Dataset excerpts
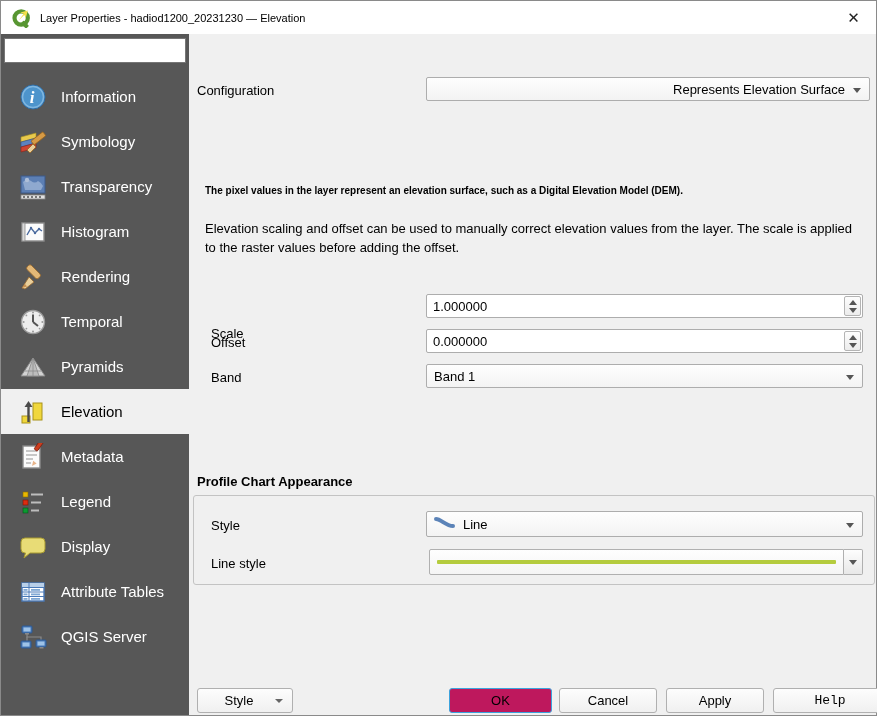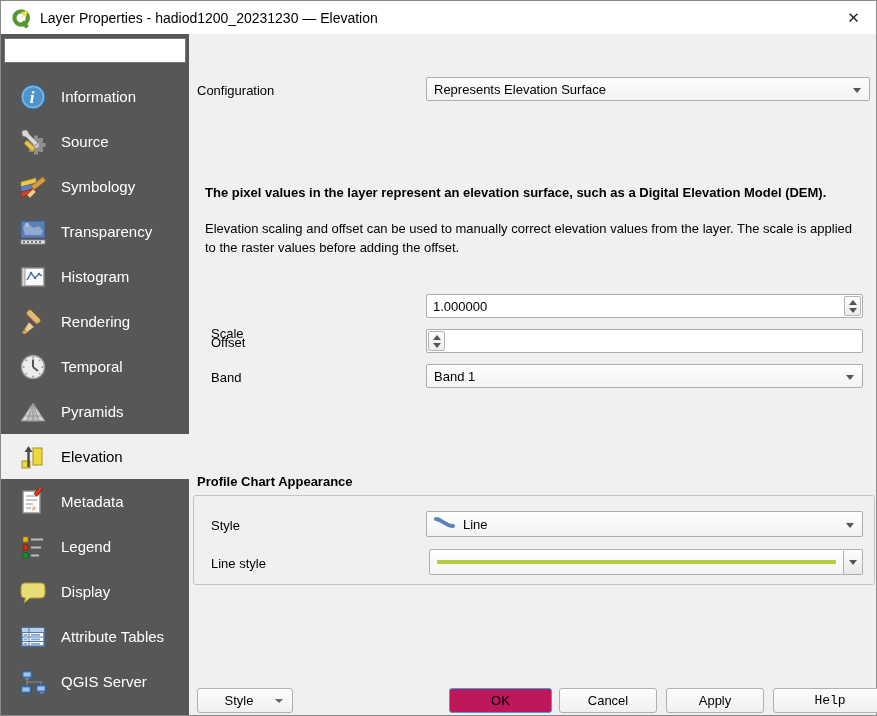--- a/index.html
+++ b/index.html
@@ -14,7 +14,7 @@
   
   .titlebar { height:33px; background:#ffffff; display:flex; align-items:center; padding:0 0 0 11px; flex:0 0 33px; }
   .titlebar .logo { width:20px; height:20px; margin-right:8px; flex:0 0 20px; }
-  .titlebar .title { font-size:14px; color:#000; }
+  .titlebar .title { font-size:11px; color:#000; }
   .close-btn { margin-left:auto; width:45px; height:33px; display:flex; align-items:center; justify-content:center; font-size:15px; color:#222; cursor:default; }
 
   .body-row { flex:1; display:flex; min-height:0; }

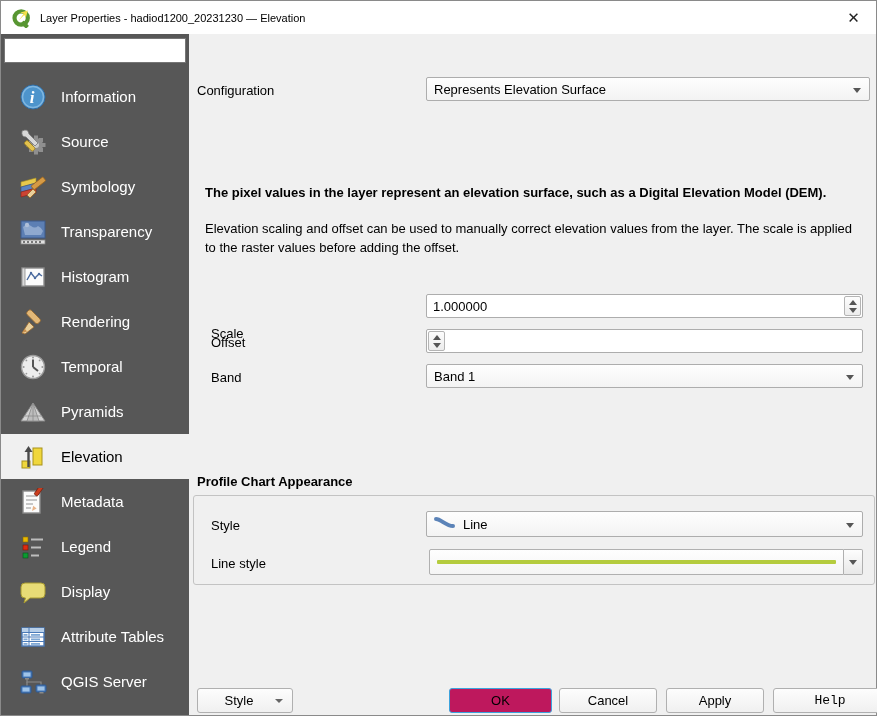--- a/index.html
+++ b/index.html
@@ -314,7 +314,7 @@
     <div class="content">
 
       <span class="field-label" style="left:8px; top:49px;">Configuration</span>
-      <div class="combo" style="left:237px; top:43px; width:444px;">
+      <div class="combo" style="left:237px; top:43px; width:444px;justify-content:flex-end;">
         <span>Represents Elevation Surface</span>
         <span class="arrow"></span>
       </div>

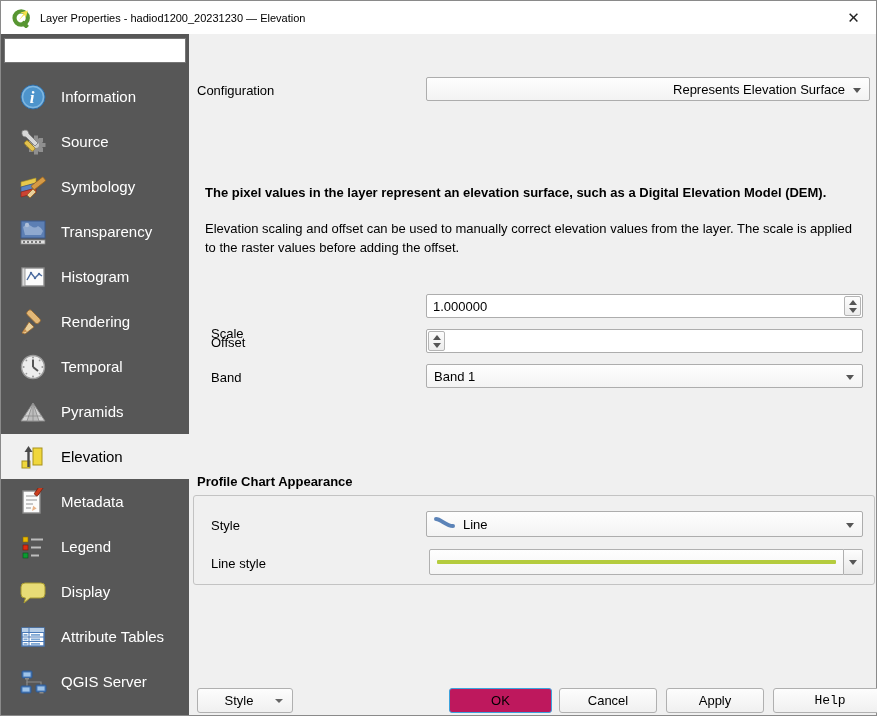--- a/index.html
+++ b/index.html
@@ -108,27 +108,6 @@
           <div class="nav-item">
             <span class="icon">
               <svg viewBox="0 0 28 28">
-                <circle cx="17" cy="17" r="7" fill="#8f8f8f"></circle>
-                <circle cx="17" cy="17" r="3" fill="#c9c9c9"></circle>
-                <g fill="#8f8f8f">
-                  <rect x="15" y="7.5" width="4" height="4"></rect>
-                  <rect x="15" y="22.5" width="4" height="4"></rect>
-                  <rect x="7.5" y="15" width="4" height="4"></rect>
-                  <rect x="22.5" y="15" width="4" height="4"></rect>
-                  <rect x="10" y="10" width="4" height="4"></rect>
-                  <rect x="20" y="20" width="4" height="4"></rect>
-                  <rect x="20" y="10" width="4" height="4"></rect>
-                  <rect x="10" y="20" width="4" height="4"></rect>
-                </g>
-                <path d="M 3 3 q 6 -3 7 3 l 9 9 -3 3 -9 -9 q -5 0 -4 -6" fill="#d8d8d8" stroke="#777" stroke-width="0.8"></path>
-                <rect x="8" y="12" width="12" height="4.5" rx="1.5" transform="rotate(45 8 12)" fill="#e3c24e" stroke="#9a7d1e" stroke-width="0.8"></rect>
-              </svg>
-            </span>
-            <span>Source</span>
-          </div>
-          <div class="nav-item">
-            <span class="icon">
-              <svg viewBox="0 0 28 28">
                 <polygon points="2,9 17,5 17,10 2,14" fill="#e8c94c" stroke="#a8901f" stroke-width="0.6"></polygon>
                 <polygon points="2,14 17,10 17,15 2,19" fill="#5b83c0" stroke="#33518a" stroke-width="0.6"></polygon>
                 <polygon points="2,19 17,15 17,20 2,24" fill="#cc4433" stroke="#8a2218" stroke-width="0.6"></polygon>

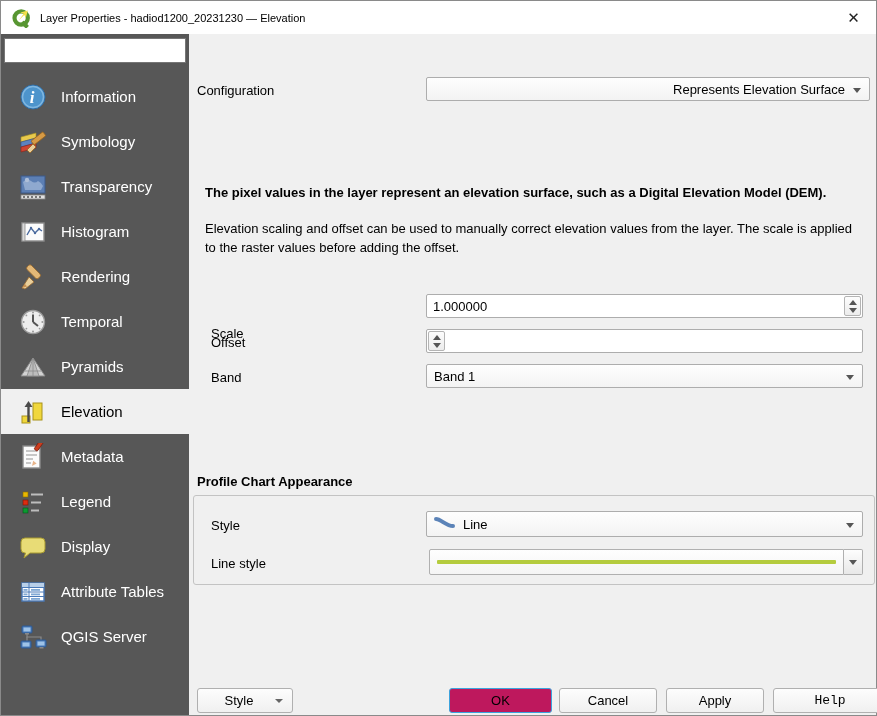--- a/index.html
+++ b/index.html
@@ -48,7 +48,7 @@
   .spin-up { width:0; height:0; border-left:4px solid transparent; border-right:4px solid transparent; border-bottom:5px solid #555; }
   .spin-down { width:0; height:0; border-left:4px solid transparent; border-right:4px solid transparent; border-top:5px solid #555; }
 
-  .desc-bold { position:absolute; left:16px; top:150px; width:660px; font-weight:bold; font-size:13px; line-height:1.35; color:#000; }
+  .desc-bold { position:absolute; left:16px; top:150px; width:660px; font-weight:bold; font-size:10px; line-height:1.35; color:#000; }
   .desc-text { position:absolute; left:16px; top:186px; width:658px; font-size:13px; line-height:1.45; color:#000000; }
 
   .groupbox { position:absolute; left:4px; top:461px; width:682px; height:90px; border:1px solid #c3c3c3; border-radius:3px; }

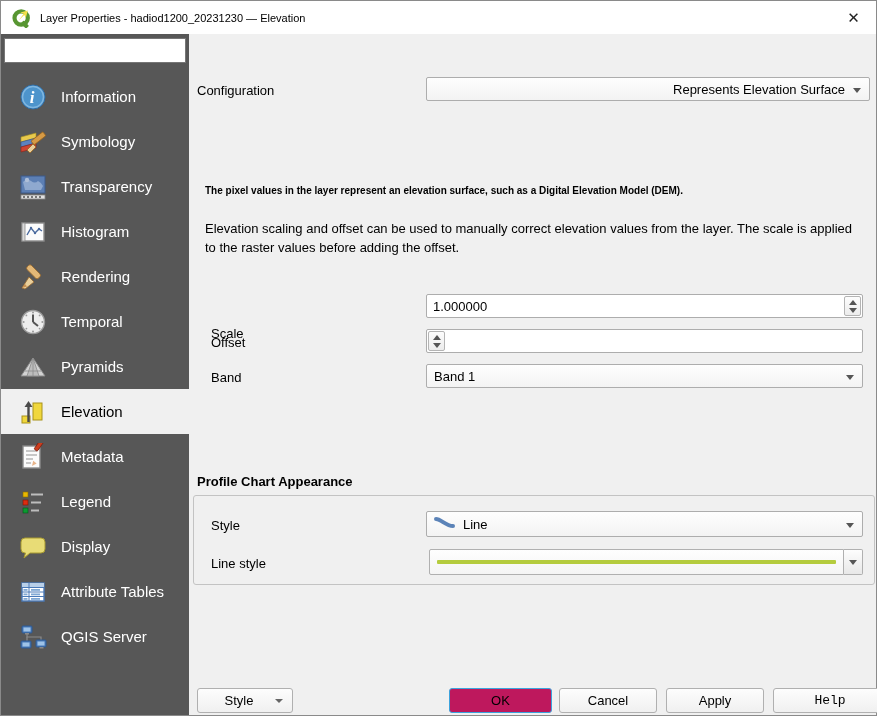--- a/index.html
+++ b/index.html
@@ -312,6 +312,7 @@
 
       <span class="field-label" style="left:22px; top:301px;">Offset</span>
       <div class="spinbox" style="left:237px; top:295px; width:437px;">
+        <input value="0.000000" style="">
         <div class="spin-buttons">
           <span class="spin-up"></span>
           <span class="spin-down"></span>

WHAT THE EXERCISE ASKS – The answer is every line in the data where the word "center" appears.

ANSWER BELOW –
   .titlebar { height:33px; background:#ffffff; display:flex; align-items:center; padding:0 0 0 11px; flex:0 0 33px; }
   .close-btn { margin-left:auto; width:45px; height:33px; display:flex; align-items:center; justify-content:center; font-size:15px; color:#222; cursor:default; }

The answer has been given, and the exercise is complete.